Violet couldn’t help herself; she gasped softly. The creeping vines froze in place.
She imagined Nathaniel coming home. Discovering—
“So now I’m here,” he continued, “running the apothecary like they always wanted. Trying to keep their legacy alive even though I’m the reason they’re gone.
” He raised his eyes to hers at last, searching her face.
“And who am I now to be delving into that field again? To delude myself into thinking I can reverse this blight?”
“Everything you’re doing is trying to help.” She kept her voice soft. “Why diminish your own skills when Dragon’s Rest needs you, and you have the expertise and knowledge of alchemy that no one else here has?”
He grumbled something in response that she didn’t quite catch.
“Pardon?”
“Nothing,” he said dismissively. “Just some new competition in town. It’ll be fine.”
“Another alchemist?”
“Yes. It’s made me realize just how much I miss it,” he admitted.
“Following the trail set out for me by nothing but my own ambition and creativity. Researching, experimenting, the thrill when I find the perfect balance…I hadn’t realized how much it had become a part of me until I opened that door again to try and reverse the blight. ”
“Then why not let that part of yourself out once more?” She kept her eyes on the moons while he gathered his thoughts.
“What if I make another mistake?” he whispered finally. “What if I hurt someone else?”
Violet considered his fears, his passions, the raw way he was laying himself open to her right now. “It’s terrifying to know you have the power to hurt someone,” she acknowledged, “and it’s tempting to lock that part of yourself away entirely. But that doesn’t make it disappear.”

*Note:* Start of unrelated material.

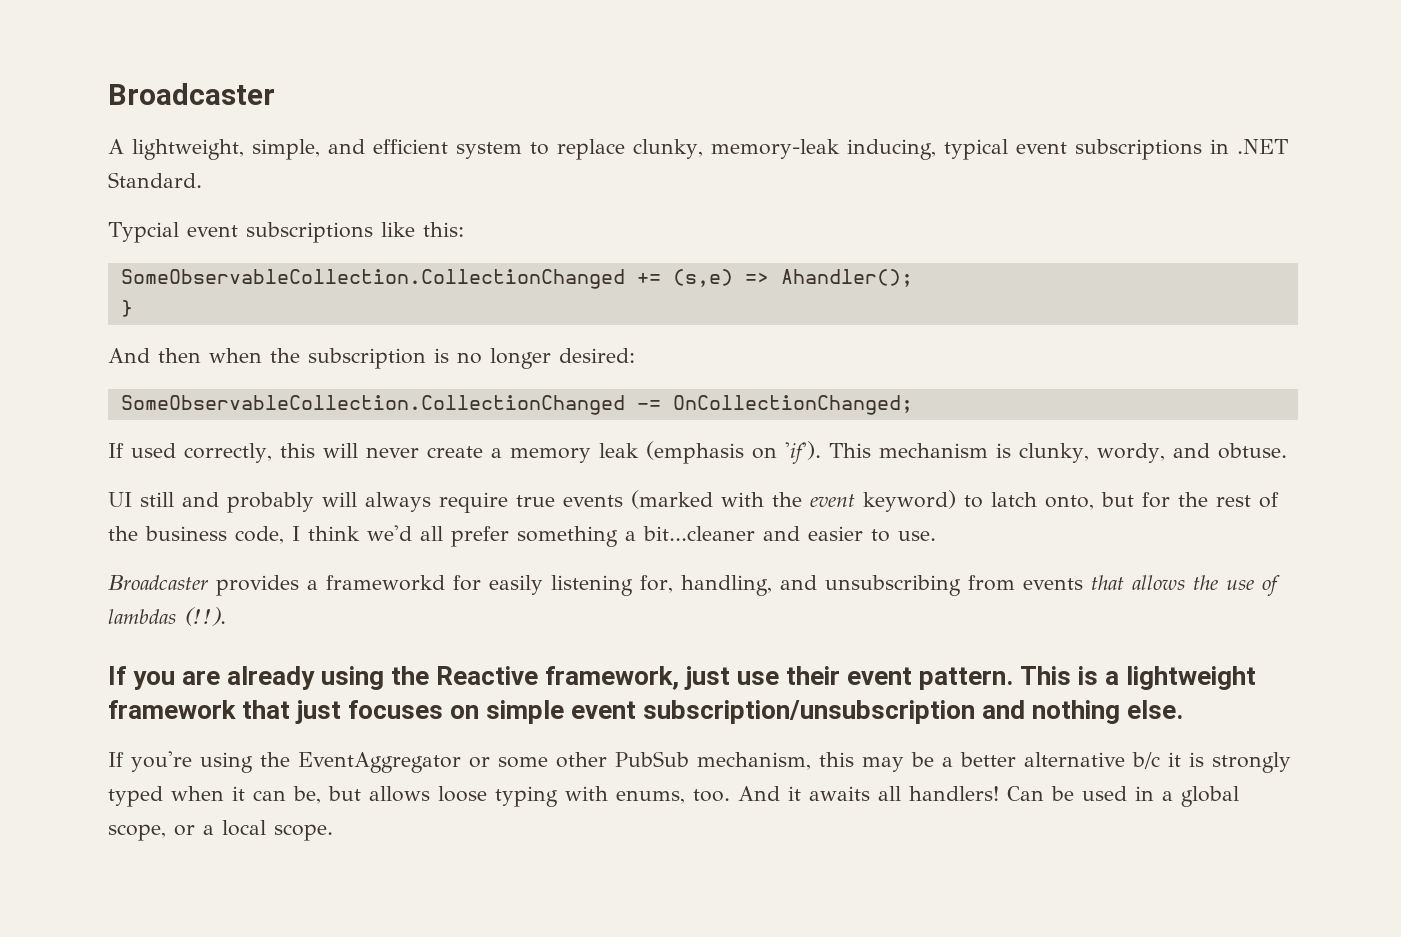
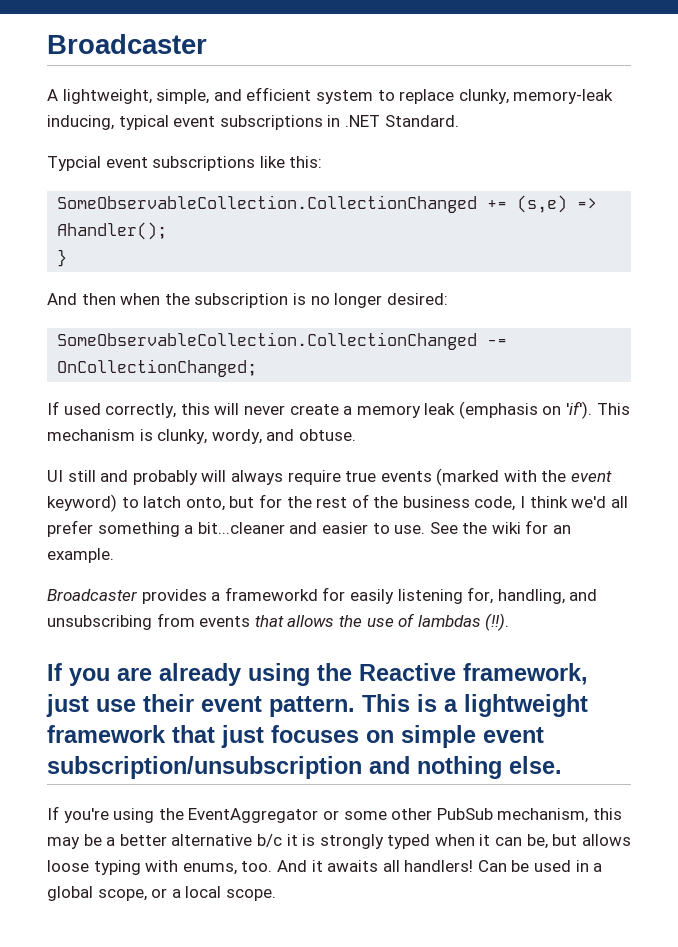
+ See the wiki for an example.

She paused, thinking of her flower shop, of the smiles on her customers’ faces, of Karina the Tempest in the garden that horrible day.
You could be good. “That power of yours goes both ways, though. Perhaps it’s not a matter of asking, ‘What if I hurt someone?’ Perhaps it’s about asking, ‘What if I could help someone?’ ”
Between them, a delicate white flower budded and unfolded, glowing almost blue in the moonlight.
Lady’s favor, she recognized, the flower that had been given to the goddess Cesenne by her lover as a symbol of hope in impossible circumstances.
It only bloomed at night, under the light of Cesenne herself.
Nathaniel froze, watching it grow, but when he spoke next, she knew by his tone and the way he was back to the stiff, formal shopkeeper that she’d lost him. “That is an admirable thought,” he said politely. “But I suspect this is something you couldn’t possibly understand.”
I do understand, she wanted to say. I know what it is to carry power that can destroy everything you love.
I know what it is to feel the weight of death on your shoulders.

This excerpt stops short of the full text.